Beautiful as she was, Melissa was a horrific
bore and dumb as a box of hair. That date was about the
longest two hours of my life. It was exhausting. I think
we both knew it. We spoke a little more on the way home,
perhaps jubilant over the fact that there was now light
at the end of the tunnel. But realistically, there was
little to say. She was easy to look at, but agonizing
to be around. We saw each other in the bank frequently
after that for about a year, but never went out again.
Eventually she got engaged to the male equivalent of herself,
a tall, handsome and statuesque Ken doll of a man who
wears suits to work, never gets his hands dirty and can't
even spell "CNN".
So here's your lesson. If you're buying
a bike, don't fall victim to a "Melissa". I
know, in my heart of hearts, the only reason I went out
with Melissa was because she was so pretty. I have no
idea why she wanted to go out with me. I am utterly average
with the exception of my knowledge of geography.
People do research on the bike they want
to buy, read reviews, search the internet, talk to friends,
get measured and feel they go through a long, empirical
and pragmatic process to get the "right" bike.
Then they wind up on a date with Melissa. Most people
simply buy the bike that looks coolest to them. That is
a shame.
I think the reason for this is similar to
why I went out with Melissa. If someone had told me, prior
to going out with her, "She's a pretty simple girl,
not right for you." I wouldn't have listened. I would
have never heard she wasn't right for me. All I would
have seen were those two little pink garter clips holding
up those stockings.
People do the same thing in here all the
time. We measure them, ask them how they are going to
use their bike, what events they want to do- everything.

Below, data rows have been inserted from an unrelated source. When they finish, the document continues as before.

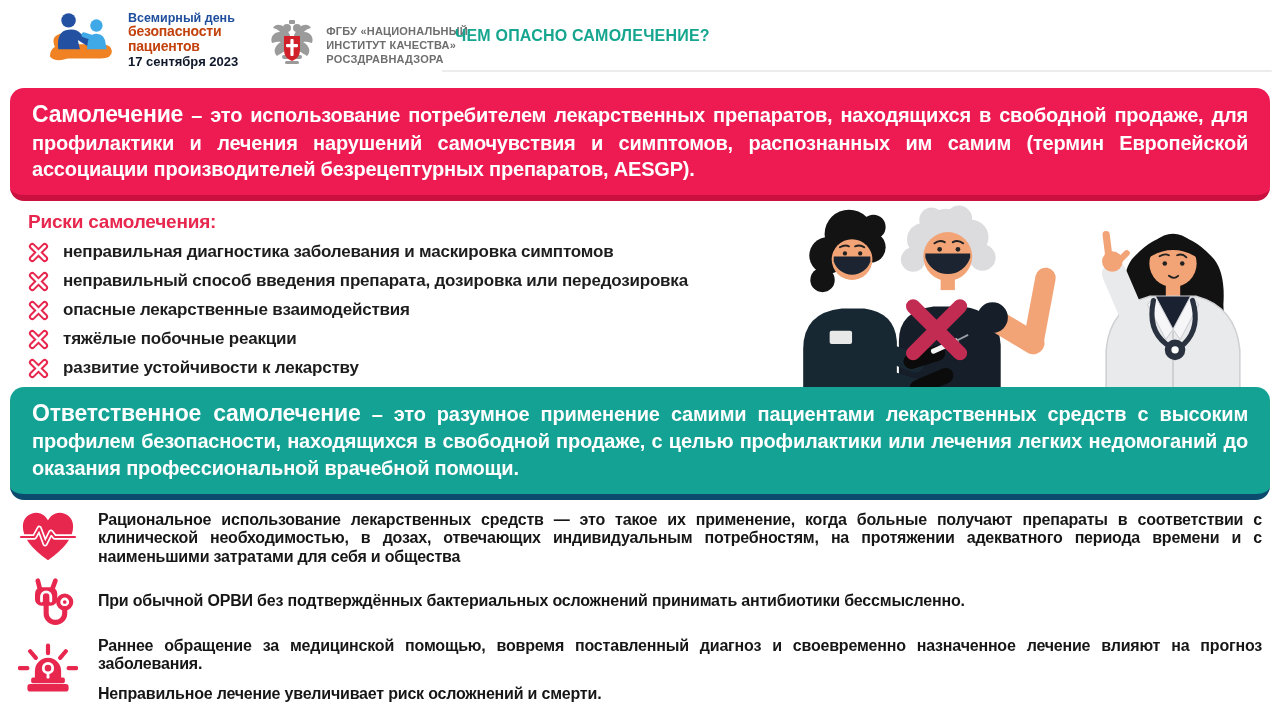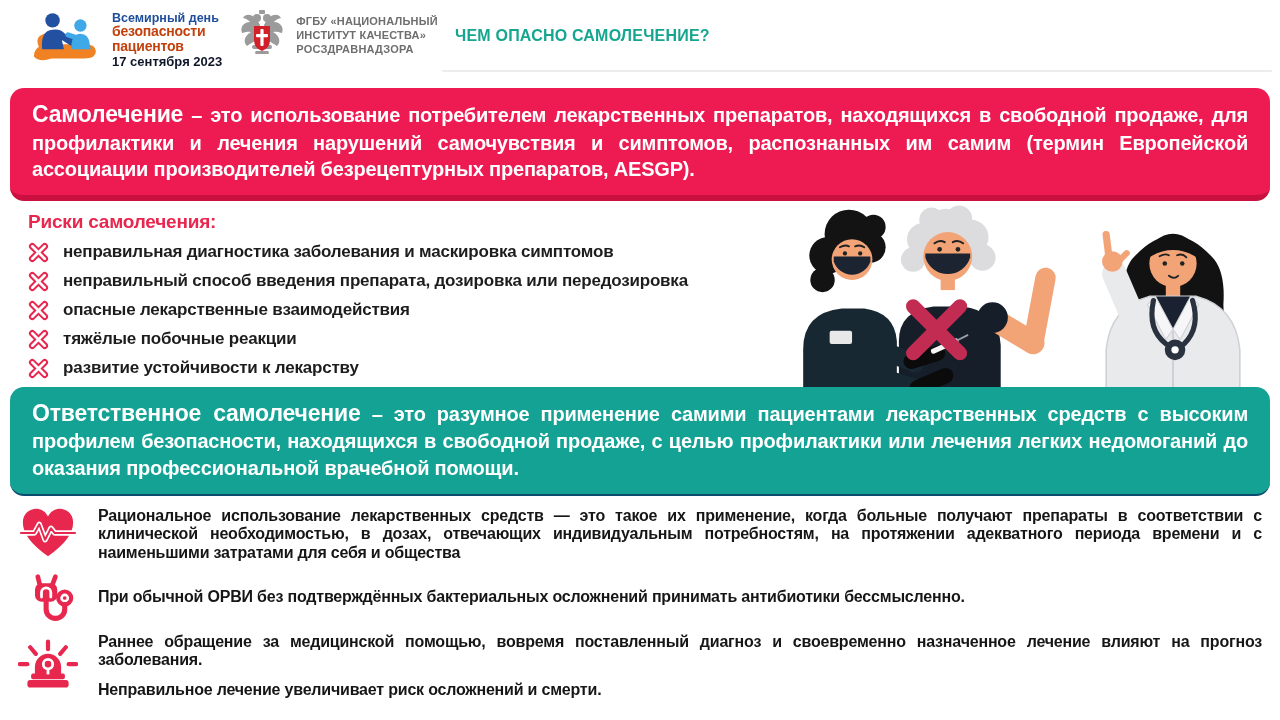--- a/index.html
+++ b/index.html
@@ -9,7 +9,7 @@
   }
   
   .hdr{position:relative;height:88px;}
-  .logos{position:absolute;left:30px;top:8px;display:flex;align-items:flex-start;gap:16px;}
+  .logos{position:absolute;left:46px;top:8px;display:flex;align-items:flex-end;gap:30px;}
   .wpsd{display:flex;align-items:center;gap:8px;}
   .wpsd-text{line-height:1.02;}
   .wpsd-l1{font-size:12.5px;font-weight:700;color:#1f4e9c;}

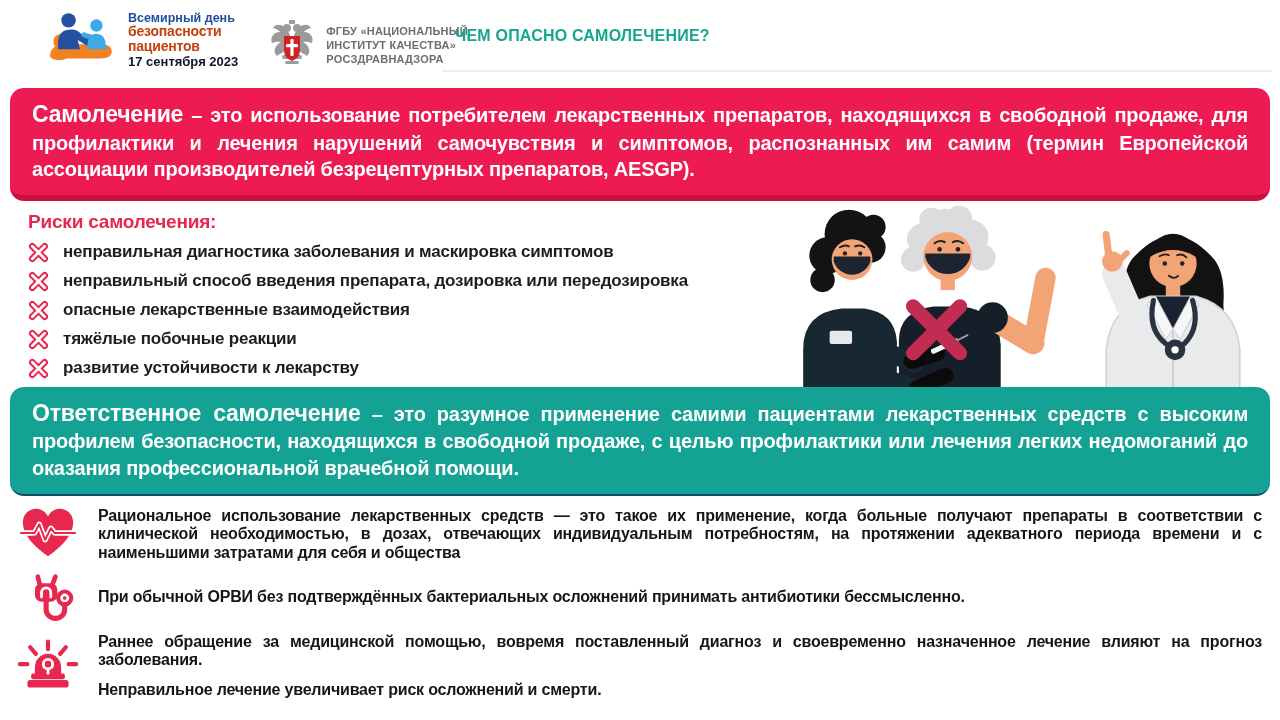--- a/index.html
+++ b/index.html
@@ -24,7 +24,7 @@
   .banner p{margin:0;text-align:justify;font-size:20px;line-height:1.33;font-weight:700;letter-spacing:-.2px;}
   .banner .term{font-size:23px;font-weight:800;}
   .banner-red{background:#ee1a52;border-bottom:6px solid #c9103e;}
-  .banner-green{background:#13a294;border-bottom:2px solid #0c4a6e;margin-top:6px;}
+  .banner-green{background:#13a294;border-bottom:6px solid #0c4a6e;margin-top:6px;}
   
   .risks{position:relative;z-index:1;margin:10px 0 0 28px;}
   .risks h2{margin:0 0 9px;font-size:19px;font-weight:800;color:#e8274f;letter-spacing:-.2px;}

We go to great lengths to collect information about almost
every bike readily available and some not so readily available.
Once we get the person's dimensions, an understanding
of how they are using their bike and what events they
are doing we can make a recommendation based on real information.
The product of that process will be the right bike. It
will fit, it will do what the customer wants and it won't
waste their money.
Despite that many people still default back
to the bike they feel looks the coolest. The "Melissa".
Realistically, they probably never realize they could
have done much better. That is a shame. These things are
expensive. The opportunity to improve your enjoyment of
the sport with the right equipment is very high, especially
since bike fit is the single most important factor in
bike comfort and performance. If a bike doesn't fit you
precisely, it doesn't matter how cool it looks; it will
never work as well as it could.
People make buying decisions this way because
they gather too much information, get too many conflicting
opinions from people who really don't know what they are
talking about. The whole process gets very cloudy and
you don't know whom to believe. The one thing you can
believe, through the fog of indecision and confusion and
misinformation and arm chair "expert" opinions
is that a bike is beautiful. So you get lured on a date
with Melissa. But unlike spending $40 on dinner and losing
a couple hours of your life you just blew $2500 and are
stuck with a bike for at least the season. But at least
you know one thing: It sure looks good.